__Dataset extract__:
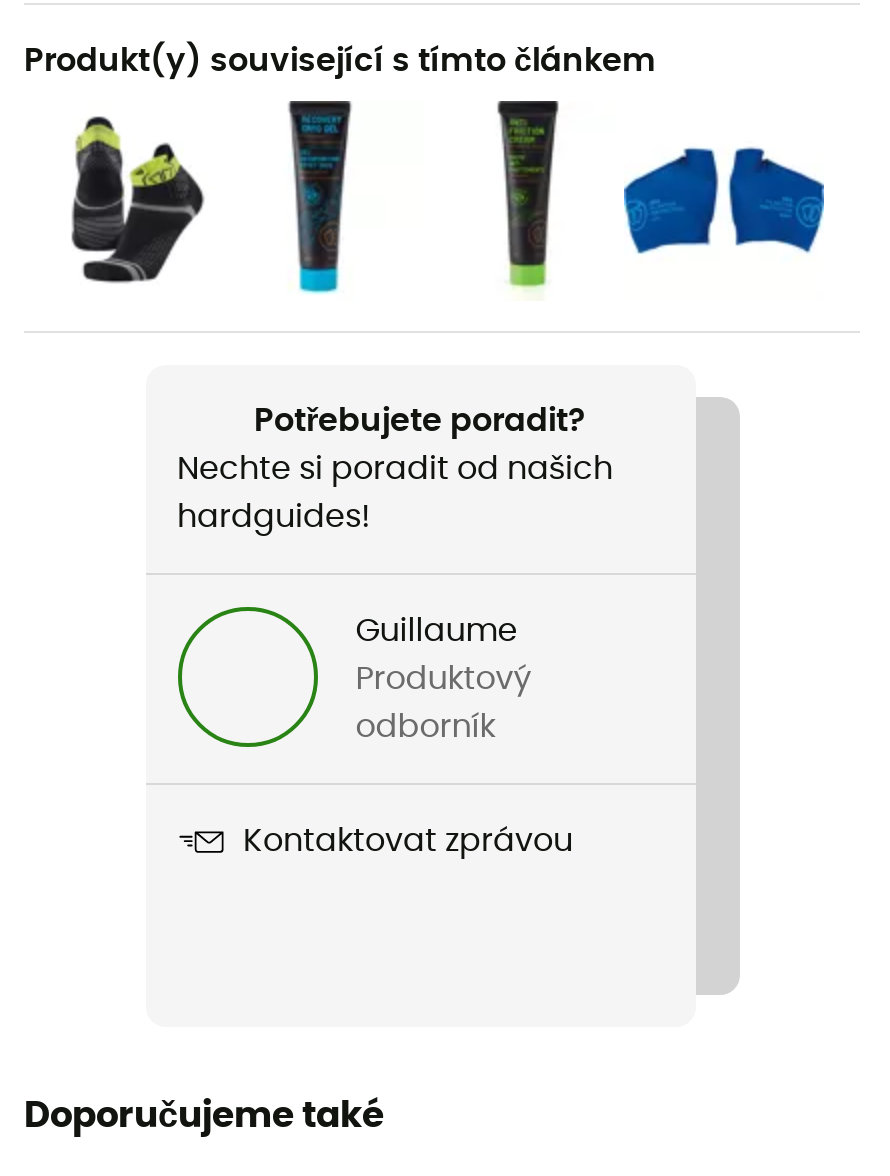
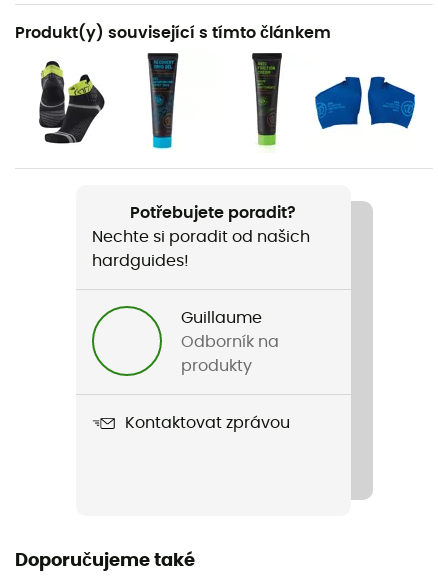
- Produktový
+ Odborník na

- odborník
+ produkty
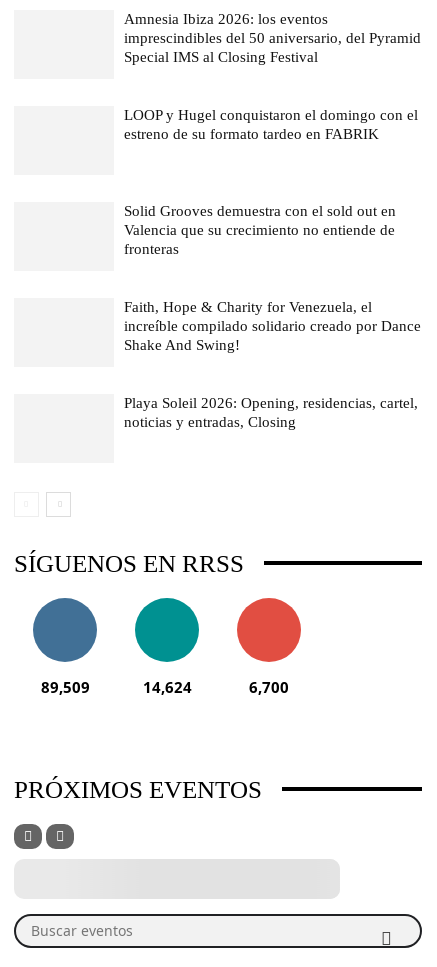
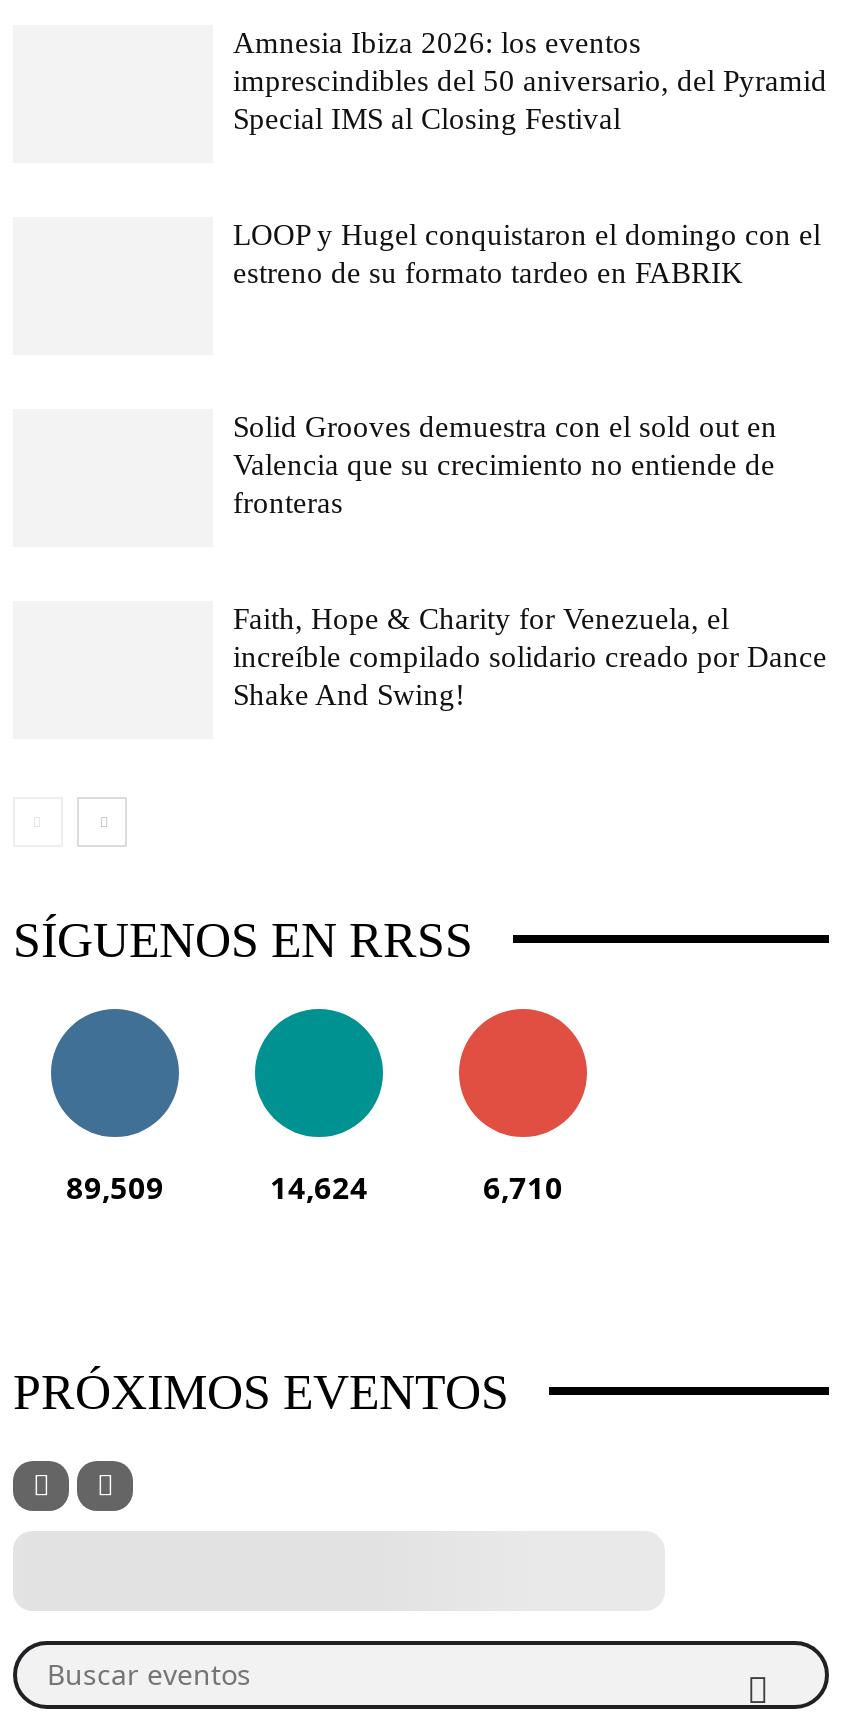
- Playa Soleil 2026: Opening, residencias, cartel,
- noticias y entradas, Closing

- 6,700
+ 6,710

__Work instructions__:
Keep only the lines from the one containing "- Playa Soleil" through the final line of the records, and transcribe them exactly.

__Completed exercise__:
- Playa Soleil 2026: Opening, residencias, cartel,
- noticias y entradas, Closing

- 6,700
+ 6,710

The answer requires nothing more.